(Front-end code change data)
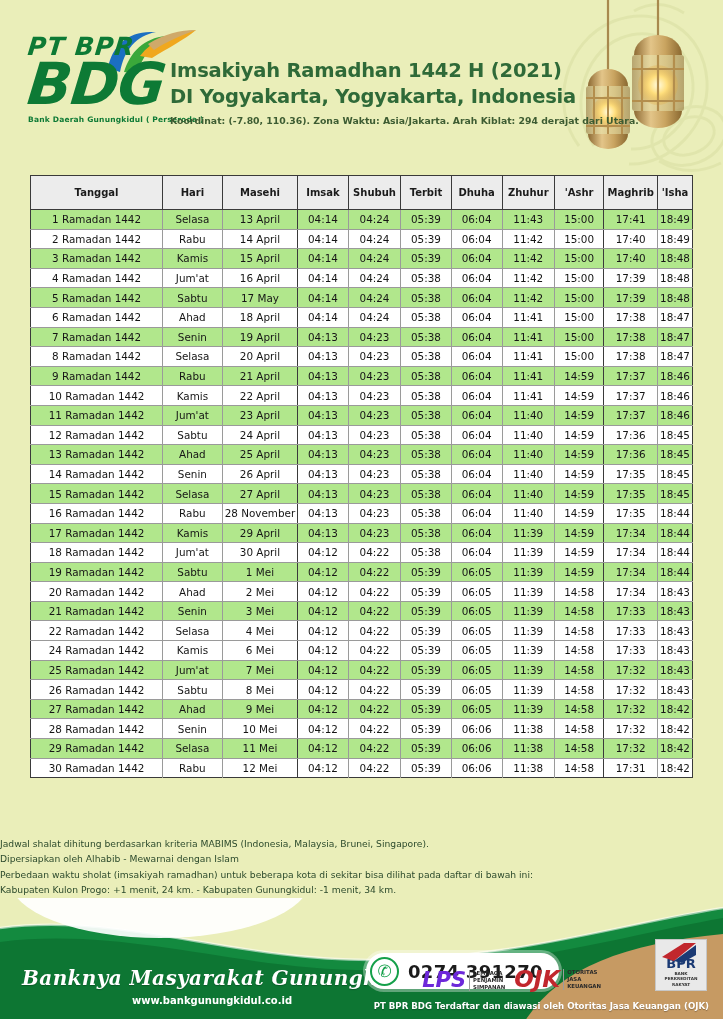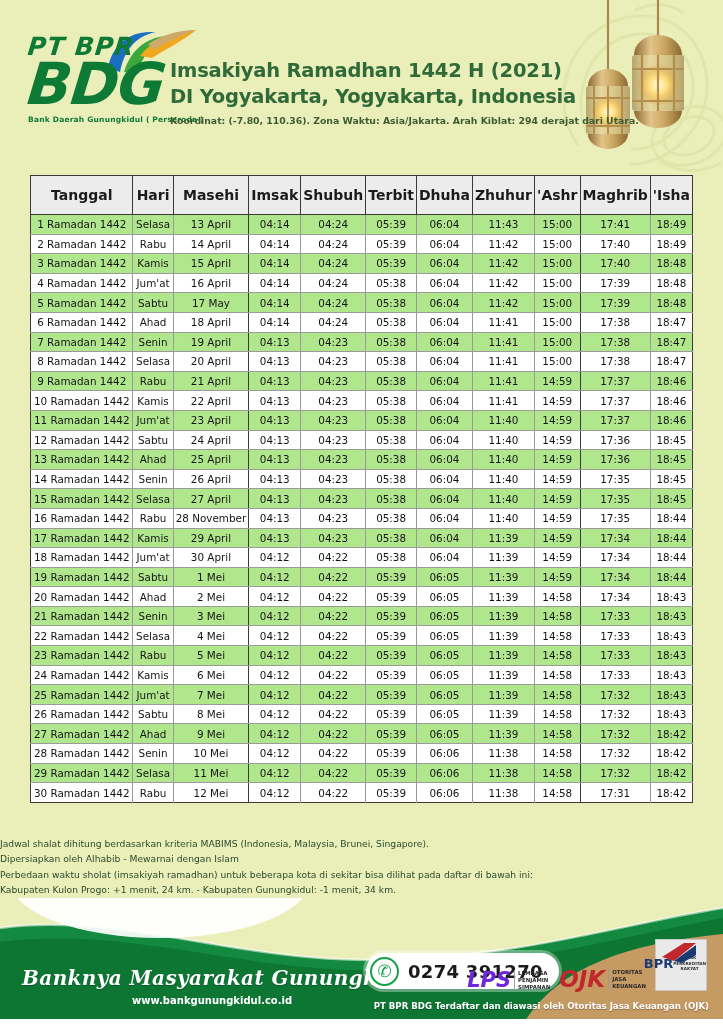--- a/index.html
+++ b/index.html
@@ -133,7 +133,7 @@
   table.imsak th {
     background:#ececec;
     color:#1b1b1b;
-    font-size:14px;
+    font-size:10px;
     font-weight:bold;
     padding:11px 2px 11px;
     border-right:1.6px solid #3a3a3a;

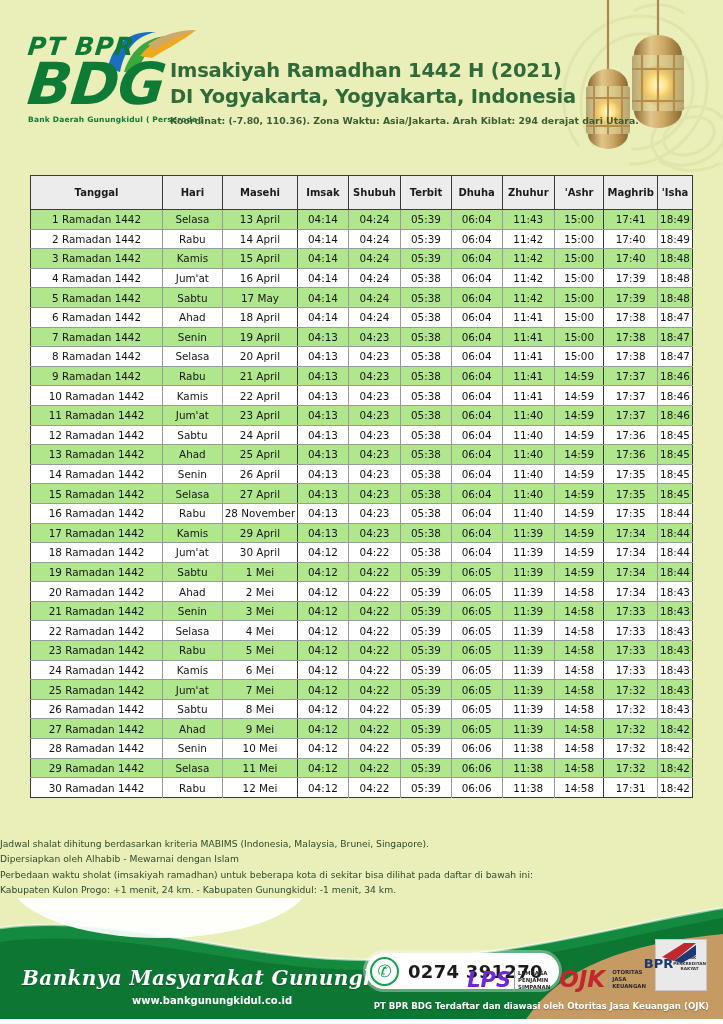--- a/index.html
+++ b/index.html
@@ -708,19 +708,6 @@
             <td>22 Ramadan 1442</td>
             <td>Selasa</td>
             <td class="sep">4 Mei</td>
-            <td>04:12</td>
-            <td>04:22</td>
-            <td>05:39</td>
-            <td>06:05</td>
-            <td>11:39</td>
-            <td class="sep">14:58</td>
-            <td>17:33</td>
-            <td>18:43</td>
-          </tr>
-          <tr class="alt">
-            <td>23 Ramadan 1442</td>
-            <td>Rabu</td>
-            <td class="sep">5 Mei</td>
             <td>04:12</td>
             <td>04:22</td>
             <td>05:39</td>

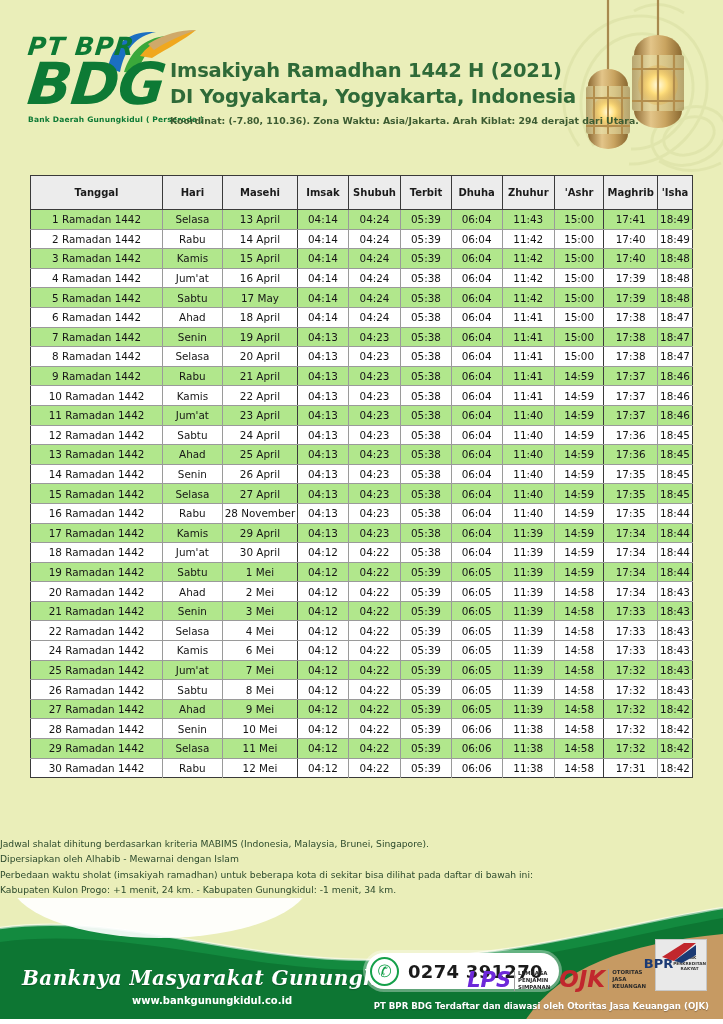--- a/index.html
+++ b/index.html
@@ -293,10 +293,11 @@
     width:52px; height:52px;
     background:#e9e9e9;
     border:1px solid #c7c7c7;
-    display:flex; flex-direction:row;
+    display:flex; flex-direction:column;
     align-items:center; justify-content:flex-end;
     padding-bottom:3px;
     position:relative;
+    margin-left:45px;
   }
   .bpr-flag { position:absolute; top:3px; left:6px; }
   .bpr-word {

Task description: Copy every line above exactly; images stay out.

The completed task:
--- a/index.html
+++ b/index.html
@@ -133,7 +133,7 @@
   table.imsak th {
     background:#ececec;
     color:#1b1b1b;
-    font-size:14px;
+    font-size:10px;
     font-weight:bold;
     padding:11px 2px 11px;
     border-right:1.6px solid #3a3a3a;

--- a/index.html
+++ b/index.html
@@ -708,19 +708,6 @@
             <td>22 Ramadan 1442</td>
             <td>Selasa</td>
             <td class="sep">4 Mei</td>
-            <td>04:12</td>
-            <td>04:22</td>
-            <td>05:39</td>
-            <td>06:05</td>
-            <td>11:39</td>
-            <td class="sep">14:58</td>
-            <td>17:33</td>
-            <td>18:43</td>
-          </tr>
-          <tr class="alt">
-            <td>23 Ramadan 1442</td>
-            <td>Rabu</td>
-            <td class="sep">5 Mei</td>
             <td>04:12</td>
             <td>04:22</td>
             <td>05:39</td>

--- a/index.html
+++ b/index.html
@@ -293,10 +293,11 @@
     width:52px; height:52px;
     background:#e9e9e9;
     border:1px solid #c7c7c7;
-    display:flex; flex-direction:row;
+    display:flex; flex-direction:column;
     align-items:center; justify-content:flex-end;
     padding-bottom:3px;
     position:relative;
+    margin-left:45px;
   }
   .bpr-flag { position:absolute; top:3px; left:6px; }
   .bpr-word {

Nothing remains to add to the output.